The petitioner is a multi system operator. The respondent is a content aggregator. It carries on business as a distribution agent of same broadcasters under the name of ‘One Alliance’.

The parties hereto, as is admitted now entered into an agreement on or about dated 24th July, 2006 w.e.f. 1st April 2006 for a period of one year which was renewable. The petitioner contends that it had not been supplied with a copy of the agreement and it was given to understand that it was to pay a sum of Rs. 2,00,000/- per month in terms thereof.

According to the petitioner it had been paying the said sum in advance and in fact in January, 2009 it had paid a sum of Rs. 1,50,000/- by way of advance for the month of February, 2009. In support of the said contention, reliance has been placed on a letter dated 31st January, 2009 which reads as under :-

“We are enclosing herewith following cheques of Rs. 1,50,000/- (Rs. One Lac Fifty Thousand Only) against subscription charges of February, 2009 as advance.

Cheque No. Date Amount

849066 31.01.2009 1,00,000/-

849067 31.01.2009 50,000/-

___________

1,50,000/-

Kindly acknowledge receipt of the same.”

The petitioner further contends that the supply of signal was abruptly disrupted on 18th February 2009, in an arbitrary fashion.
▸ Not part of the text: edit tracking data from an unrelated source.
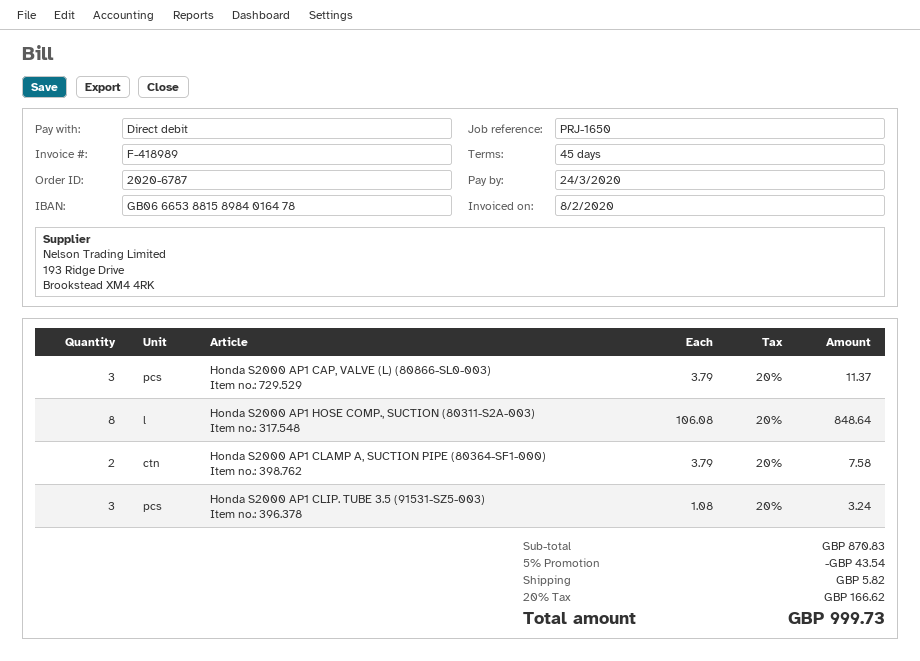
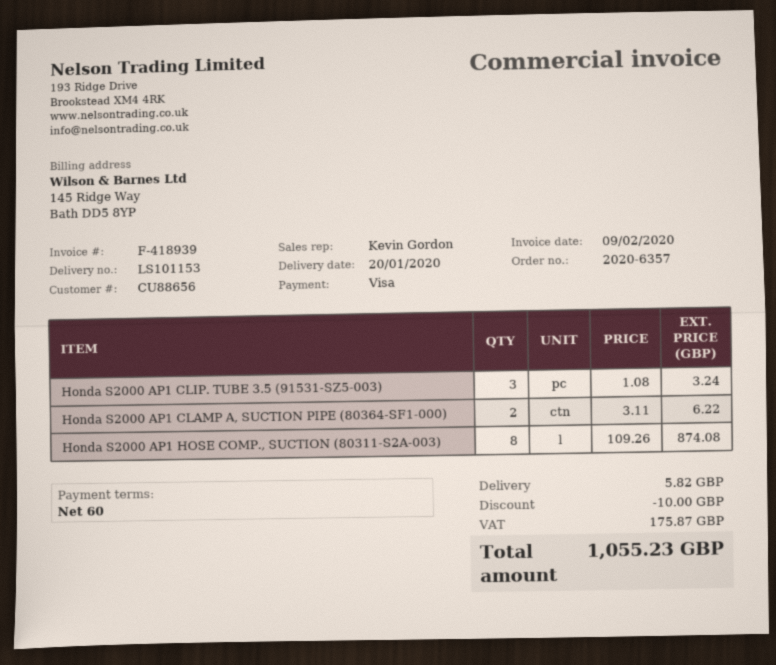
order number: 2020-6787 -> 2020-6357
invoice number: F-418989 -> F-418939
invoice date: 2020-02-08 -> 2020-02-09
payment terms: 45 days -> 60 days
payment method: direct debit -> Visa
Honda S2000 AP1 CAP, VALVE (L) (80866-SL0-003): 3 x 3.79 = 11.37 -> none
Honda S2000 AP1 HOSE COMP., SUCTION (80311-S2A-003): 8 x 106.08 = 848.64 -> 8 x 109.26 = 874.08
Honda S2000 AP1 CLAMP A, SUCTION PIPE (80364-SF1-000): 2 x 3.79 = 7.58 -> 2 x 3.11 = 6.22
discount: 43.54 -> 10.00
tax: 166.62 -> 175.87
total: 999.73 -> 1055.23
According to it no notice under regulation 4.1 of the Telecommunication (Broadcasting and Cable Services) Regulation 2004 as amended in the year 2006 (The Regulation) was served nor any public notice as envisaged under Regulation 4.3 thereof was issued in this behalf.

This petition was filed on or about 23rd February, 2009 by the petitioner, praying inter alia for the following reliefs :-

“(a) direct the Respondent to reconnect the signals of channels of One Alliance being supplied to the petitioner; and/or

(b direct the Respondent to provide Channels of One Alliance to the petitioner on non discrimination basis; and/or

(c) Prestrain the Respondent from imposing unreasonable and excess demand to the Petitioner; and/or

(d) restrain the Respondent from blocking the channels in any manner whatsoever; and/or

(e) direct the Respondent to furnish Subscription Agreement; and/or

(f) direct the Respondent to furnish the invoices and Statement of Account and keep on furnishing the Invoice regularly in future also; and/or

(g) declare the Respondent as defaulter for non following the Regulations as issued by TRAI; and/or

For considering the question in regard to grant of an interim relief, the matter came up before this Tribunal on 24th February, 2009.

The respondent contended that a sum of Rs. 2.63 lakhs was owing and due from the petitioner besides which, sum of Rs. 2.57 lakhs had fallen due towards the subscription charges for the month of February, 2009.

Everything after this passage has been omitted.